I took various measurements of "minnow type" cranks to see if there were some definite parallels that could be drawn from one bait to the next which could then be taken to design and production of others. I would paste the spreadsheet here but it turns into a giant mess when I try and I am too lazy to fix the whole thing into neat columns. Anyway, here is what I did and what I found.

**What I did:**

I measured a total of 6 jerkbaits comprised of one Lucky Craft Pointer, one Bomber Long A, and 4 Rapalas. I would have liked to measure 20 more but this is what I had available to me. I took measurements with calipers to the nearest millimeter of body length, max width (side to side) and max girth (back to belly). I also took lengths of max bill width, and bill length. I determined bill angle with the use of a protractor using the center line of the bait as the constant parallel. With this info I also calculated values for body length divided by bill length and body width divided by bill width. I tried many other different ratios but could not see any consistent trends from these data and thus did away with them. I wouldn't bet my life on the measurements but they are close.

What I found:

What I found:

1. The bill angle on the baits (keep in mind these are minnow style shallow runners) varied

**from 38 to 50 degrees.**

2. Bill Width on the baits varied from 10 to 15mm, bill length from 13 to 19mm.

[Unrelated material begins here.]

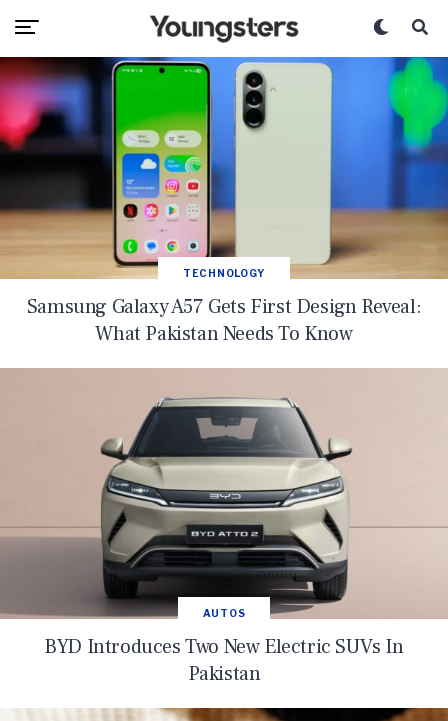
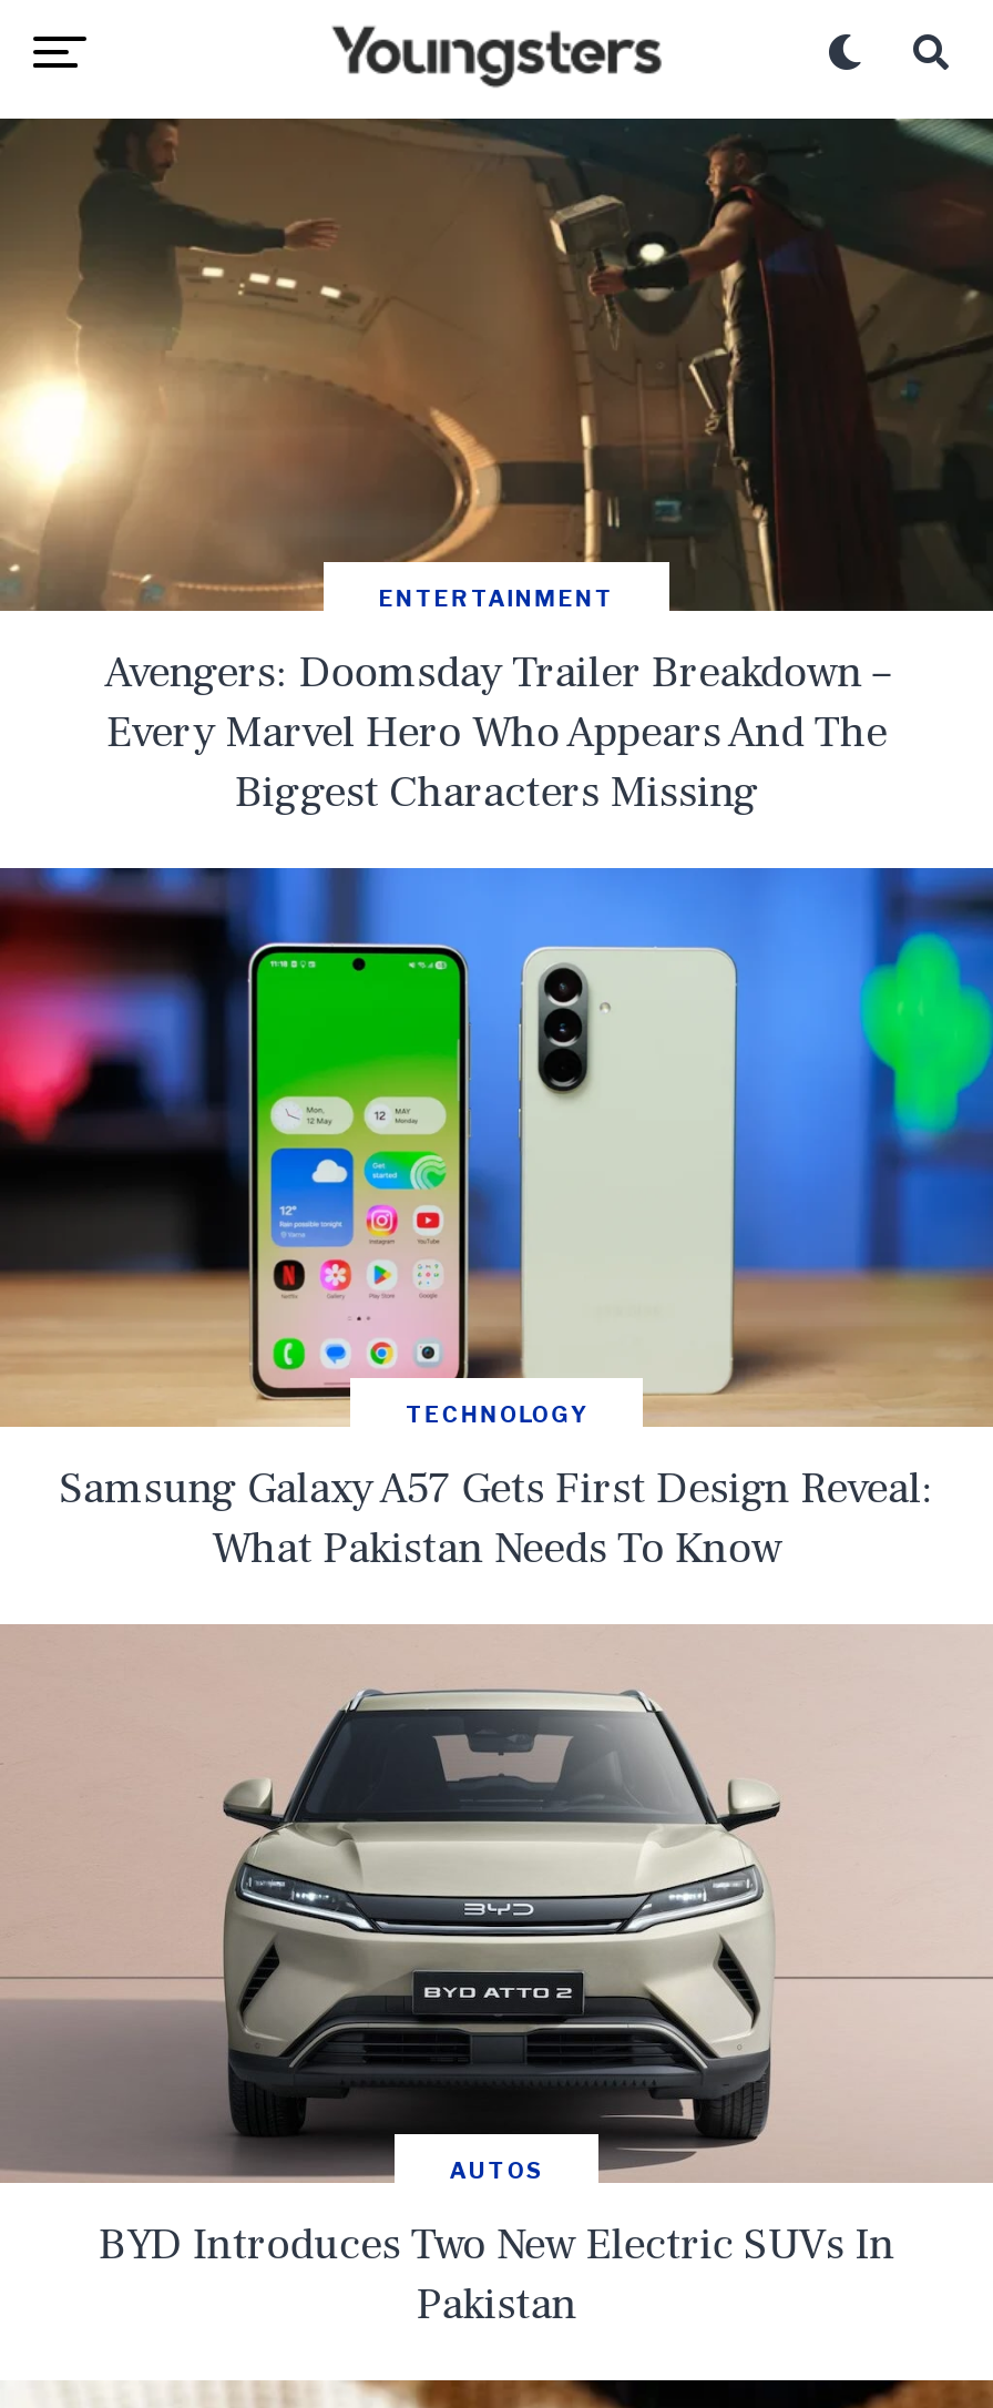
none -> [7,116,986,821] [image] | ENTERTAINMENT | Avengers: Doomsday Trailer Breakdown – | Every Marvel Hero Who Appears And The | Biggest Characters Missing
none -> [7,844,986,935] [image]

**In all cases bill length exceeded bill width.**

3.

**The tow-point for all of the baits I looked at was attached to the body (not the bill) and below the horizontal center-line of the bait.**

4.

**Body width was always equal to or very near the bill width.**In the case of the Lucky Craft Pointer for example these numbers were 12 and 11mm respectively.

I think if a person had a hundred baits (or better yet 500) in front of them it may be possible to develop some very strong mathematical relationships for new baits saving us a considerable amount of time in the end. Of course there are many other variables to consider such as body material (plastic, cedar, pine, etc.), balast, wind direction, moon phase, etc., but it may be possible to find a range of constants for each of them.

So after this what did I find out? Put together a bait, cast it out, and see if works, lol.